Records from a dataset:
=== Section Start ===
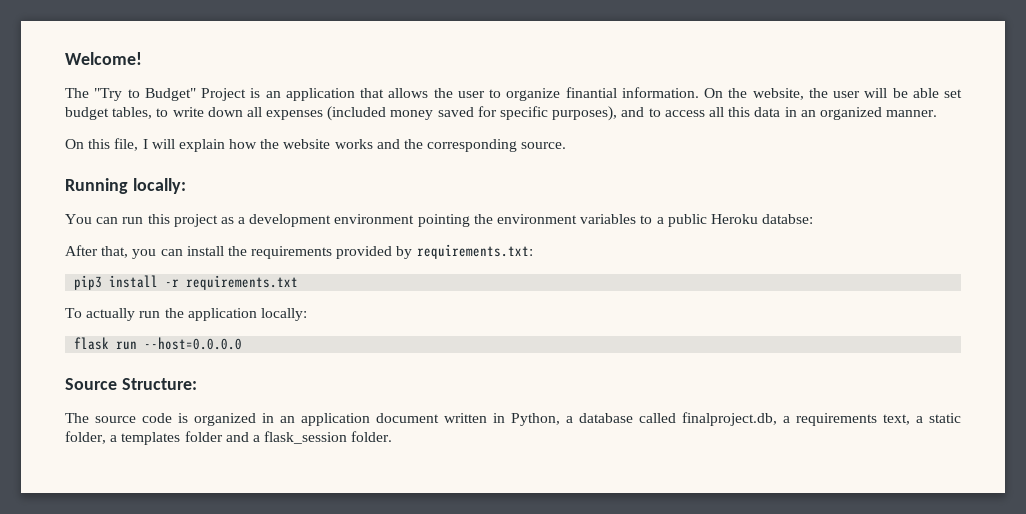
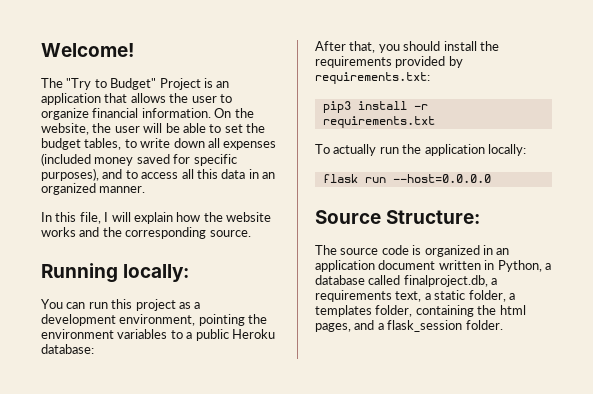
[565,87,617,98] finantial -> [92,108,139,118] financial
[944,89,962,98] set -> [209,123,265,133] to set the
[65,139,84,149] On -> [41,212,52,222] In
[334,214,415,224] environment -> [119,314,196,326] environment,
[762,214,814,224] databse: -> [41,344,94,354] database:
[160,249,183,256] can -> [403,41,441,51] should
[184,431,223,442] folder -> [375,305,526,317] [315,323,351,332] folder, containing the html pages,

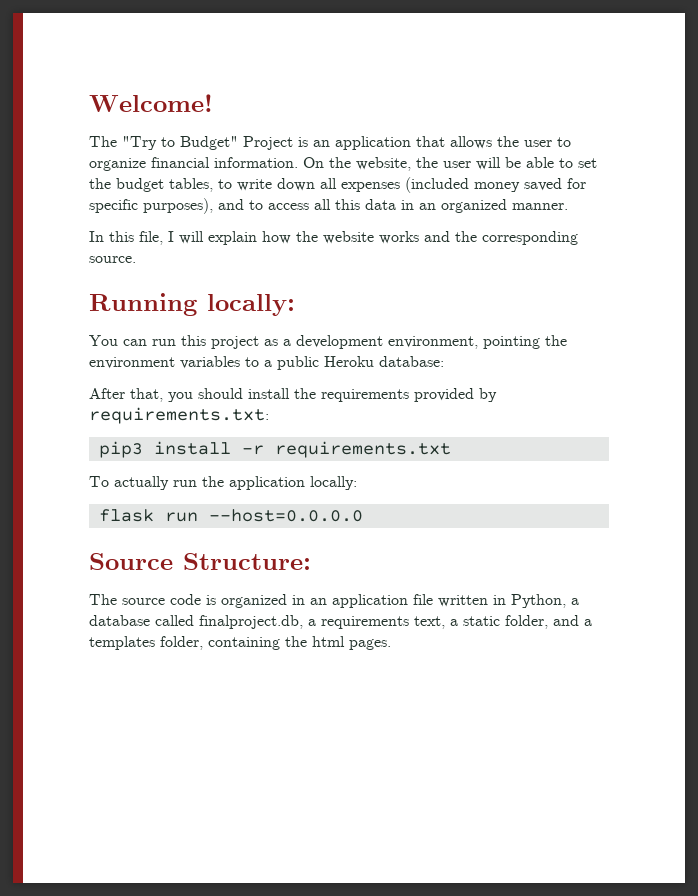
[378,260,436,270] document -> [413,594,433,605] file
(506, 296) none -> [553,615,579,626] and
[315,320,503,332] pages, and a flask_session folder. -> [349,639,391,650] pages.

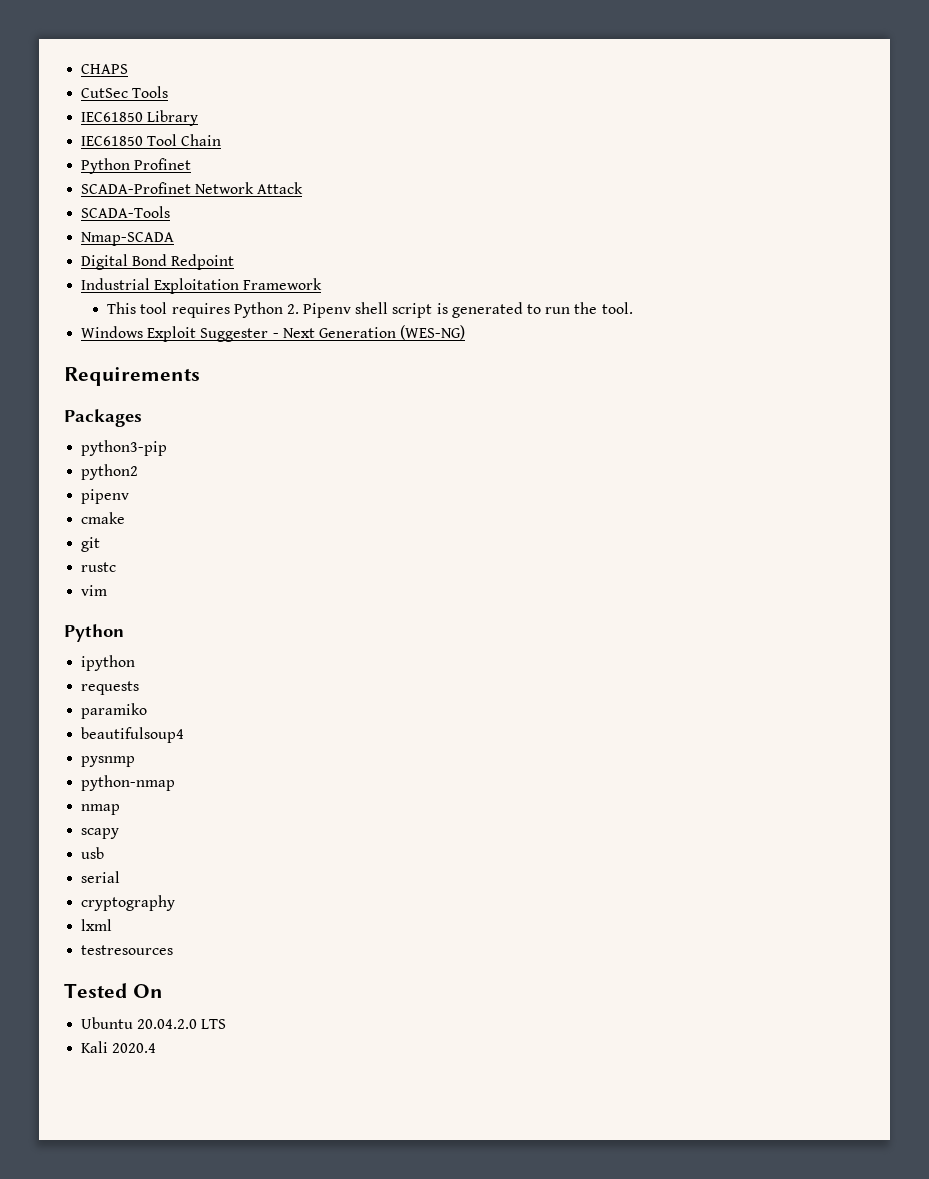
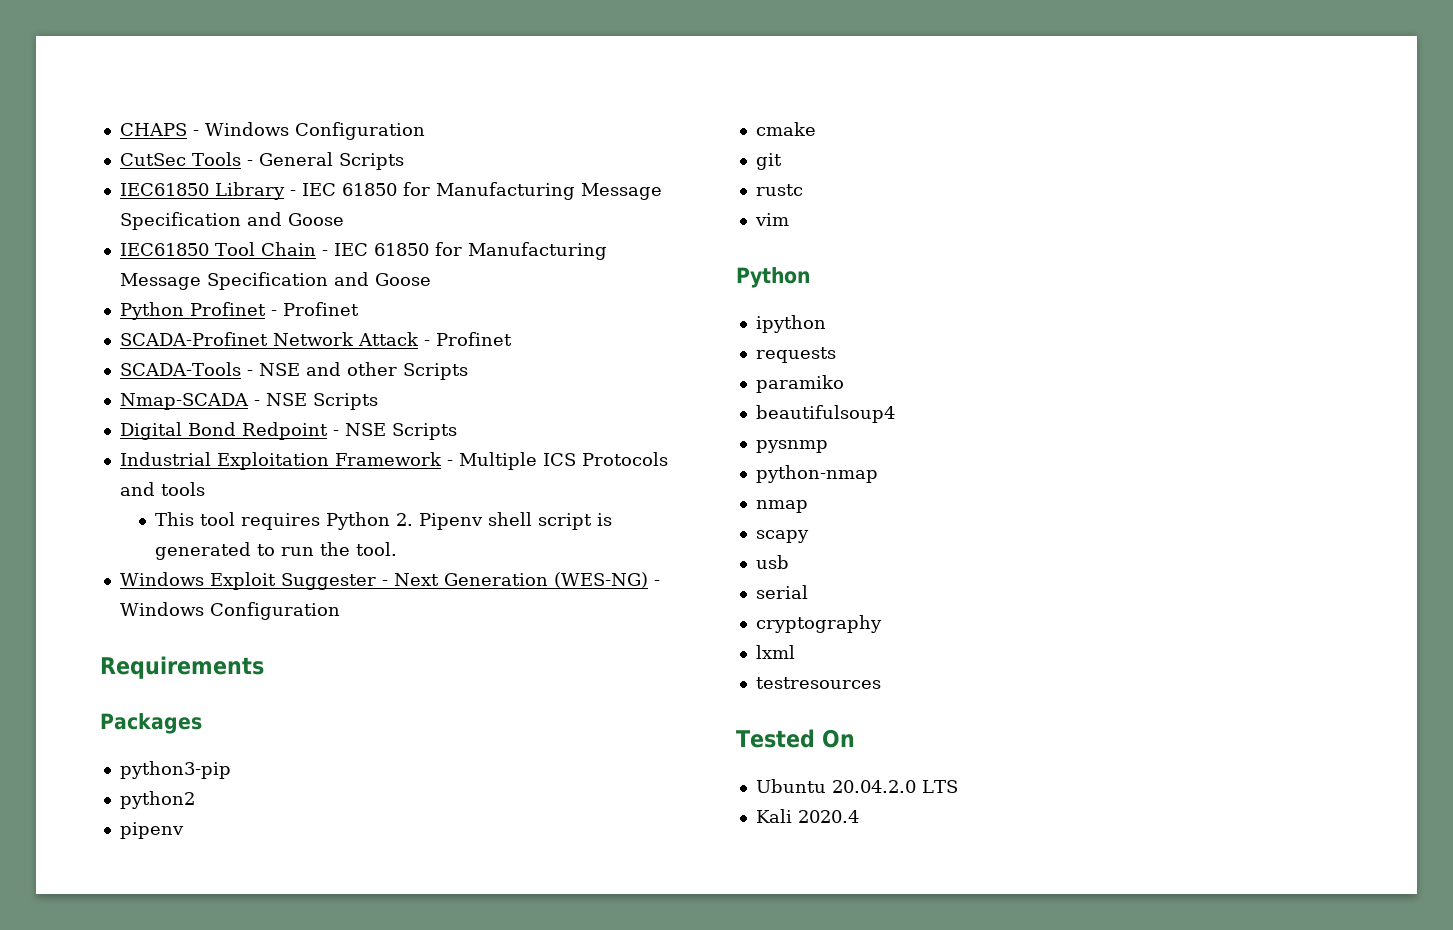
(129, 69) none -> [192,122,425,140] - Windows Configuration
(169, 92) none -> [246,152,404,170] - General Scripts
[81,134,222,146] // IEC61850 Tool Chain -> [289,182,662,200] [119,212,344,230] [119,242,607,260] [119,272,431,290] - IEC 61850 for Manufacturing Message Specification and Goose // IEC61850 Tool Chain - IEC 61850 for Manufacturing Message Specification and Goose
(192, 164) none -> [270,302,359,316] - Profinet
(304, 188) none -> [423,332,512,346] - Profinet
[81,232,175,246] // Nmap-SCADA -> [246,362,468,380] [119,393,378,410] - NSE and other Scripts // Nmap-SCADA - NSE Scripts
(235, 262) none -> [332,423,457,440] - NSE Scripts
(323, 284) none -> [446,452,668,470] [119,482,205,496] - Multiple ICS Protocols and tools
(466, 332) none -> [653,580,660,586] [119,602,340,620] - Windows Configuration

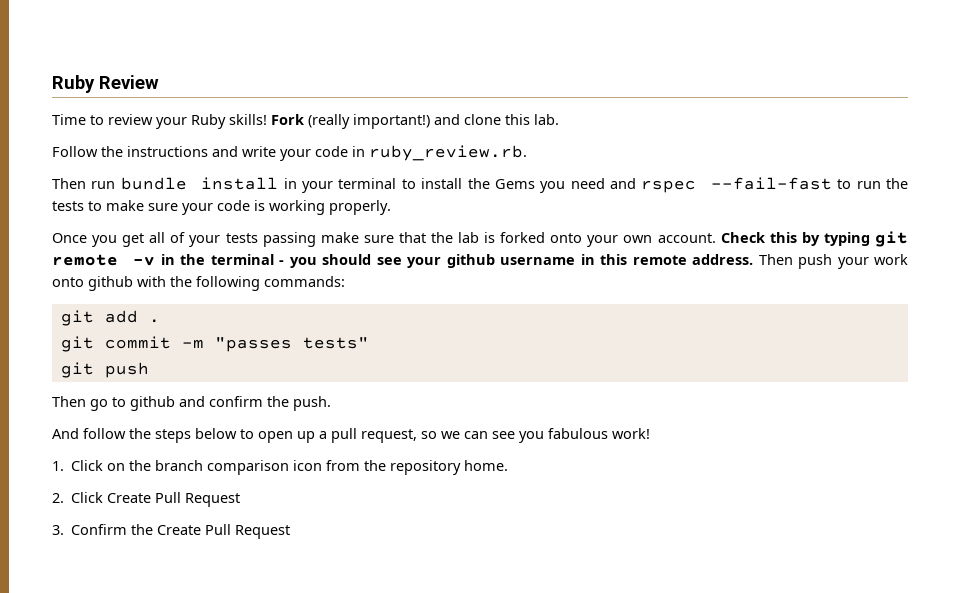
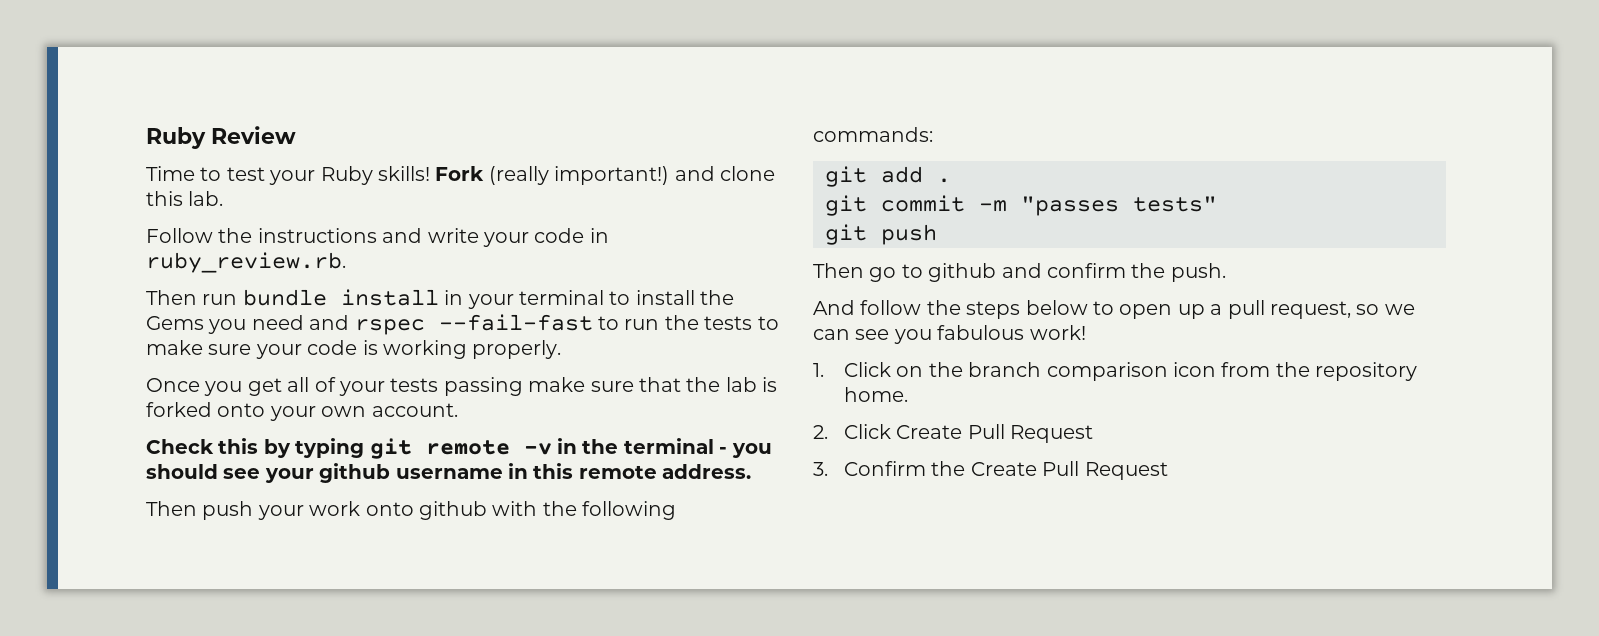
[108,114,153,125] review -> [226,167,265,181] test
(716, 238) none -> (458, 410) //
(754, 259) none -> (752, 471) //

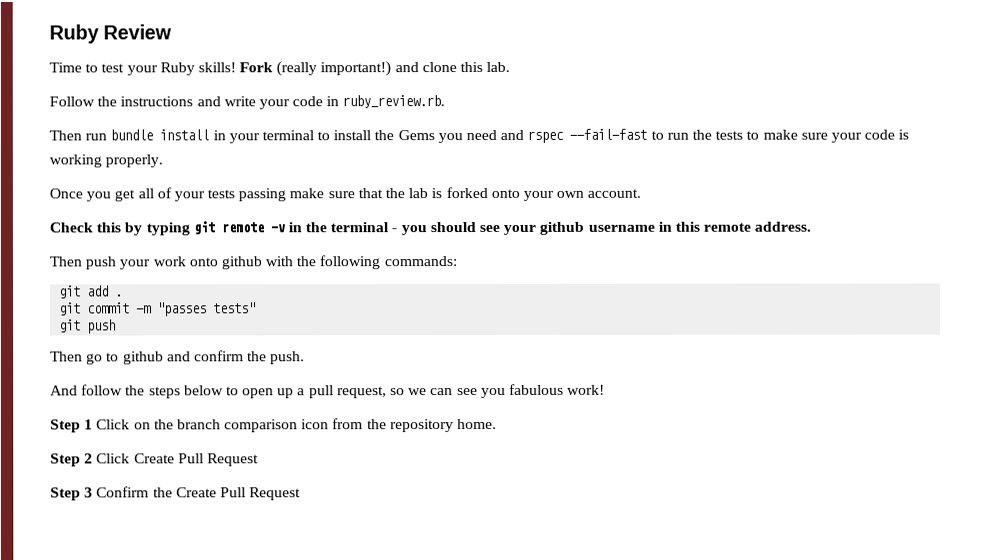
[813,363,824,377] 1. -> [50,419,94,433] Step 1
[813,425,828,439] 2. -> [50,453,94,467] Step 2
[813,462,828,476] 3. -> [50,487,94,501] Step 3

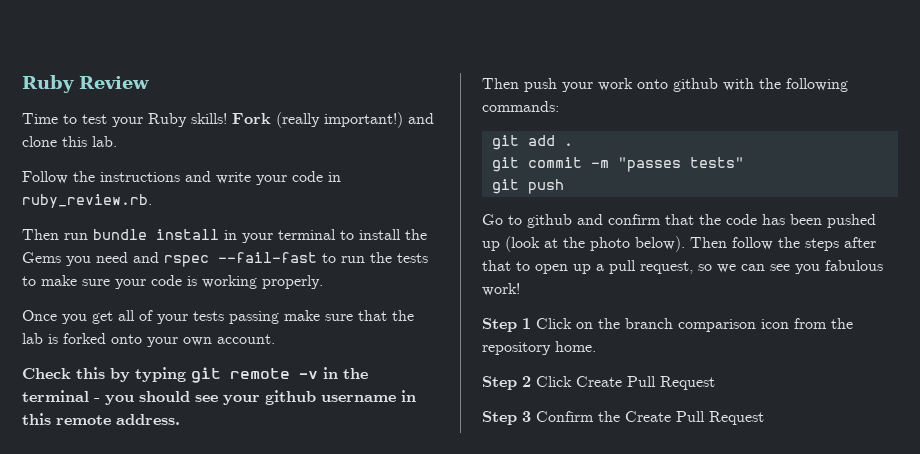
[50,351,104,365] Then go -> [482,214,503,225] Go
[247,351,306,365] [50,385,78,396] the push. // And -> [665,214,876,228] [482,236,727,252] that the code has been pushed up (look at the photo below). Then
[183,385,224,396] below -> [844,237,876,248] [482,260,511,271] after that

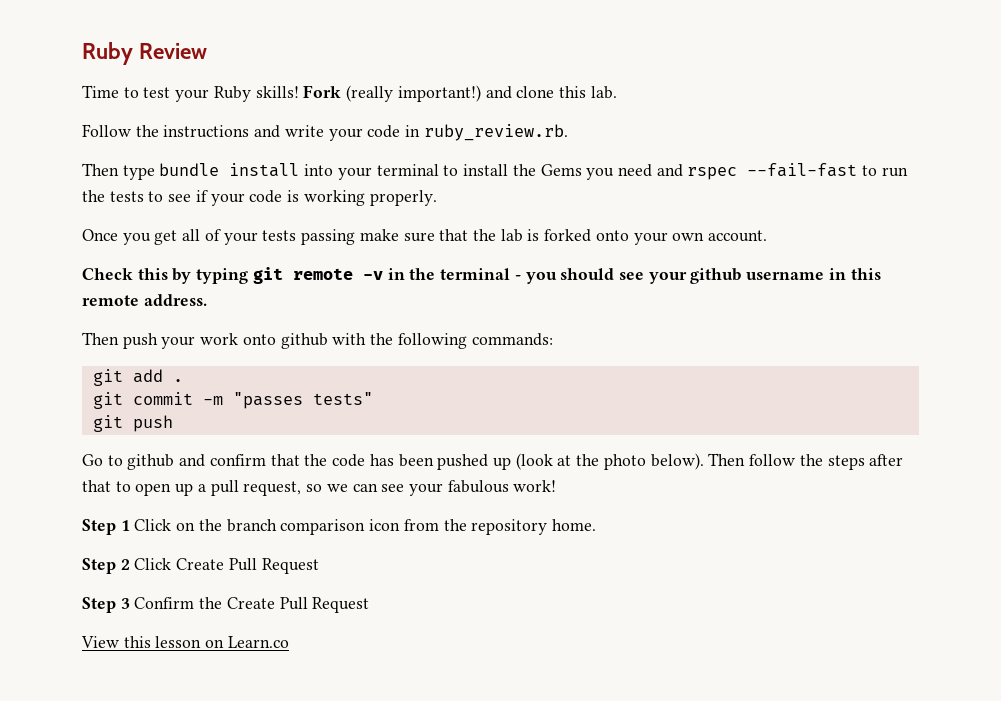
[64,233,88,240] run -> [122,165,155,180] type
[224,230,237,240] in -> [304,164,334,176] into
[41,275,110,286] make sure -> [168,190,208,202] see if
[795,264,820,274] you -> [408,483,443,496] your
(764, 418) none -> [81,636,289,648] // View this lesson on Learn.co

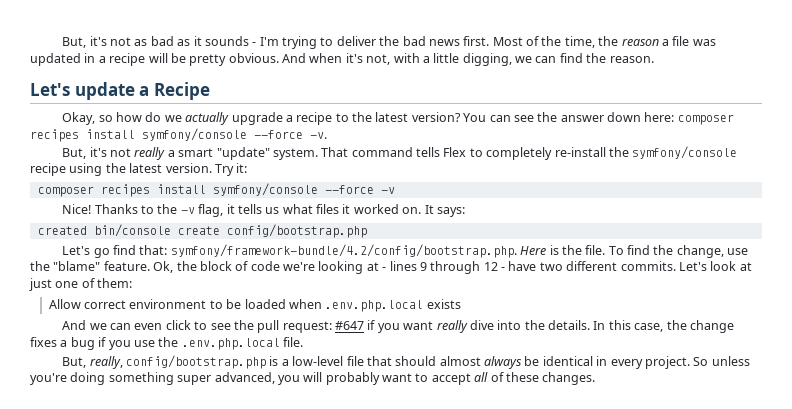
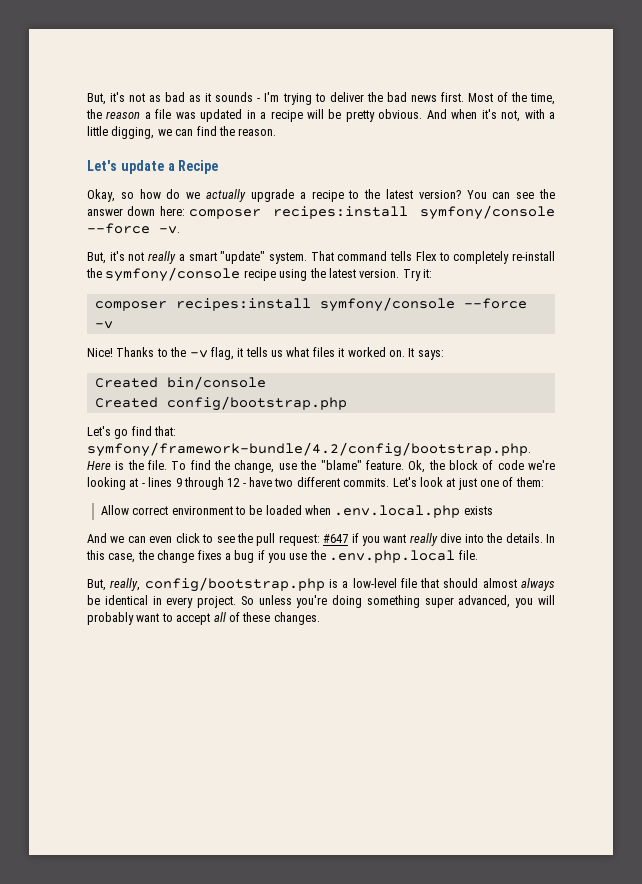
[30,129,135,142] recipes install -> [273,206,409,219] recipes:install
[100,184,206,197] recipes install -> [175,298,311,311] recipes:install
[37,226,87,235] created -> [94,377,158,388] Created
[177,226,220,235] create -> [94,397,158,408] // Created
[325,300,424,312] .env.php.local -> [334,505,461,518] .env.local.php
=== Section End ===
### Problem description:
Begin at the first line of the records and please reproduce every line exactly through the one containing "(169, 92) none", leaving all pictures out.

### Response box:
[565,87,617,98] finantial -> [92,108,139,118] financial
[944,89,962,98] set -> [209,123,265,133] to set the
[65,139,84,149] On -> [41,212,52,222] In
[334,214,415,224] environment -> [119,314,196,326] environment,
[762,214,814,224] databse: -> [41,344,94,354] database:
[160,249,183,256] can -> [403,41,441,51] should
[184,431,223,442] folder -> [375,305,526,317] [315,323,351,332] folder, containing the html pages,

[378,260,436,270] document -> [413,594,433,605] file
(506, 296) none -> [553,615,579,626] and
[315,320,503,332] pages, and a flask_session folder. -> [349,639,391,650] pages.

(129, 69) none -> [192,122,425,140] - Windows Configuration
(169, 92) none -> [246,152,404,170] - General Scripts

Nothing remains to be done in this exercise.